Change listing data
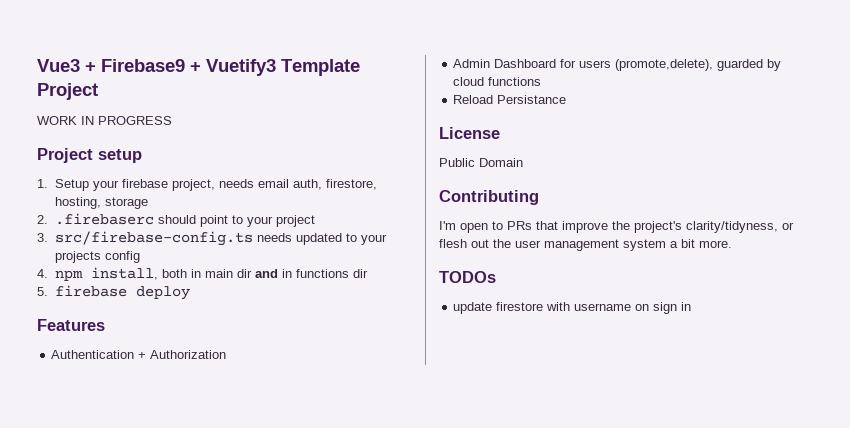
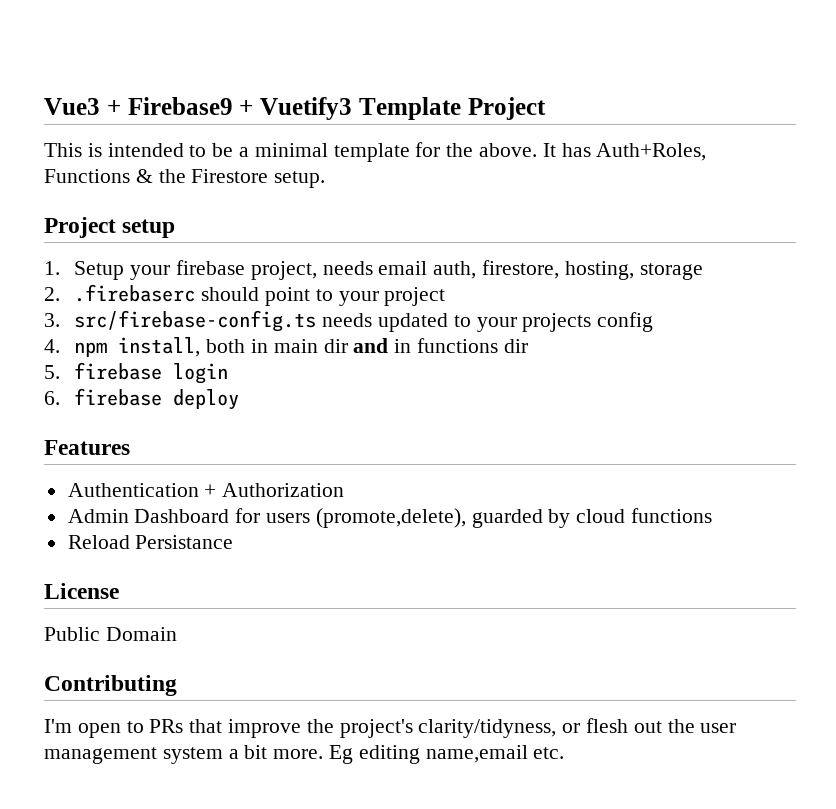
- WORK IN PROGRESS
+ This is intended to be a minimal template for the above. It has Auth+Roles, Functions & the Firestore setup.
- 5. firebase deploy
+ 5. firebase login
+ 6. firebase deploy
- I'm open to PRs that improve the project's clarity/tidyness, or flesh out the user management system a bit more.
- TODOs
- update firestore with username on sign in
+ I'm open to PRs that improve the project's clarity/tidyness, or flesh out the user management system a bit more. Eg editing name,email etc.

* What to work on
Word for word, return all the entries and skip their pictures.

* Output of the exercise
- WORK IN PROGRESS
+ This is intended to be a minimal template for the above. It has Auth+Roles, Functions & the Firestore setup.
- 5. firebase deploy
+ 5. firebase login
+ 6. firebase deploy
- I'm open to PRs that improve the project's clarity/tidyness, or flesh out the user management system a bit more.
- TODOs
- update firestore with username on sign in
+ I'm open to PRs that improve the project's clarity/tidyness, or flesh out the user management system a bit more. Eg editing name,email etc.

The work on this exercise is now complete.